Financial Investments
The conjoint process, meanwhile, gives employees various options, asking them which benefits they would prefer to receive. The results allow certain conclusions to be drawn. “You could say, for instance, a 5% increase in base pay might get you the same level of increased engagement as say a 10% increase in the bonus, but one costs you hugely more than the other. Through these techniques you can work out how to make best use of your financial investment,” explains MacLeod.

Making employees care enough to go that extra mile is increasingly significant in giving an organisation the competitive edge, and MacLeod believes that emotionally engaging staff is key to harnessing that all important discretionary effort.

Employers are realising that not only must they get the business strategy right to achieve results today, but they must also engage employees so that they continue to deliver results in the future.

David McLeod will be speaking on engagement for performance at the Employee Benefits Conference in London on 2 October 2007


David MacLeod is a visiting professor at the Cass Business School, City University, where he lectures on engagement. He is also a Fellow of the Sunningdale Institute, the Royal Society of Arts and the Institute of Marketing.

MacLeod has been on the front line leading private sector organisations through major programmes of change that have resulted in significant profit increases. His previous roles include chief executive officer for a division of ICI and head of the marketing team for Dulux.

MacLeod also had a spell at the Cabinet office as senior adviser on change and performance, working across different aspects of civil service reform.

He later became fascinated by the issue of engagement and moved on to study the subject at an academic level.
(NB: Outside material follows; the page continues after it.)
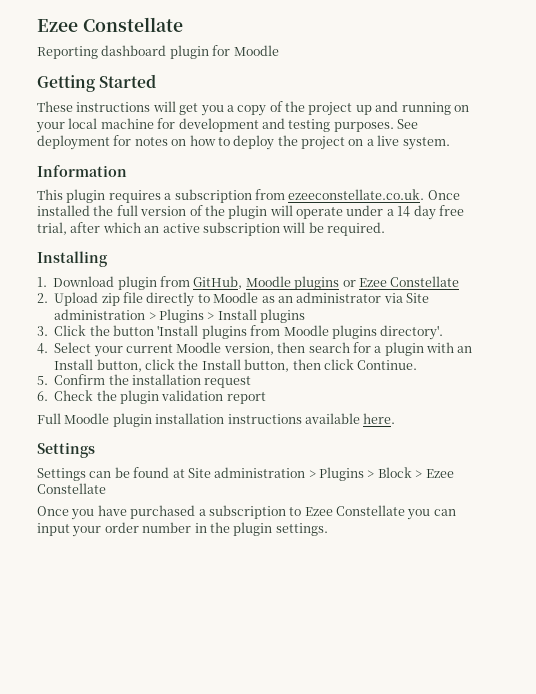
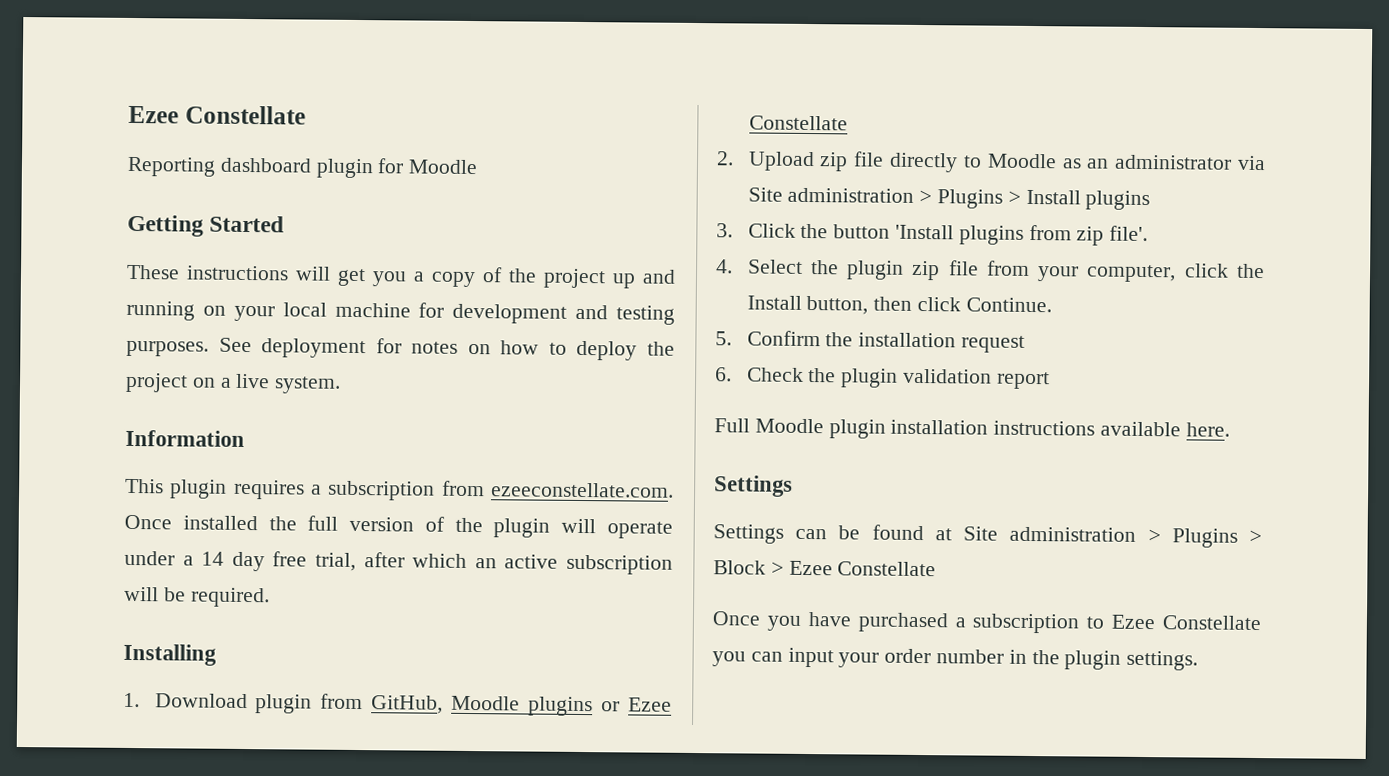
[288,189,425,200] ezeeconstellate.co.uk. -> [490,482,674,498] ezeeconstellate.com.
[283,325,444,340] Moodle plugins directory'. -> [1076,225,1149,246] zip file'.
[93,342,473,357] [54,359,142,372] your current Moodle version, then search for a plugin with an Install button, -> [810,260,1177,283] the plugin zip file from your computer,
He currently works as a senior adviser at Towers Perrin where he specialises in mergers and acquisitions, and helping organisations to engage employees in the delivery of business strategy.

He is co-author of the book, The Extra Mile with business academic Chris Brady. The book is due to be published in November.


Insight into what drives European workers:

  • Some 46% of employees across Europe believe that their organisation inspires them to do their best work.
  • Only 37% of respondents had no plans to leave their organisation when they were questioned.
  • Highly-engaged employees are least likely to want to move. Just 3% of highly-engaged employees intended to change organisation, compared with 11% of moderately-engaged and 35% of disengaged staff.
  • Nearly two-thirds (65%) of European employees think that their organisation cares about customer satisfaction.
  • More than a quarter (28%) of employees across Europe feel that the issues they face in their day-to-day work are understood by senior managers.
  • Across Europe, 28% of employees believe their senior management has a sincere interest in the satisfaction and wellbeing of staff. However, just 25% report that their organisation helps employees to balance their work and personal life.
  • Just 27% of European employees believe that senior managers communicate openly and honestly with them.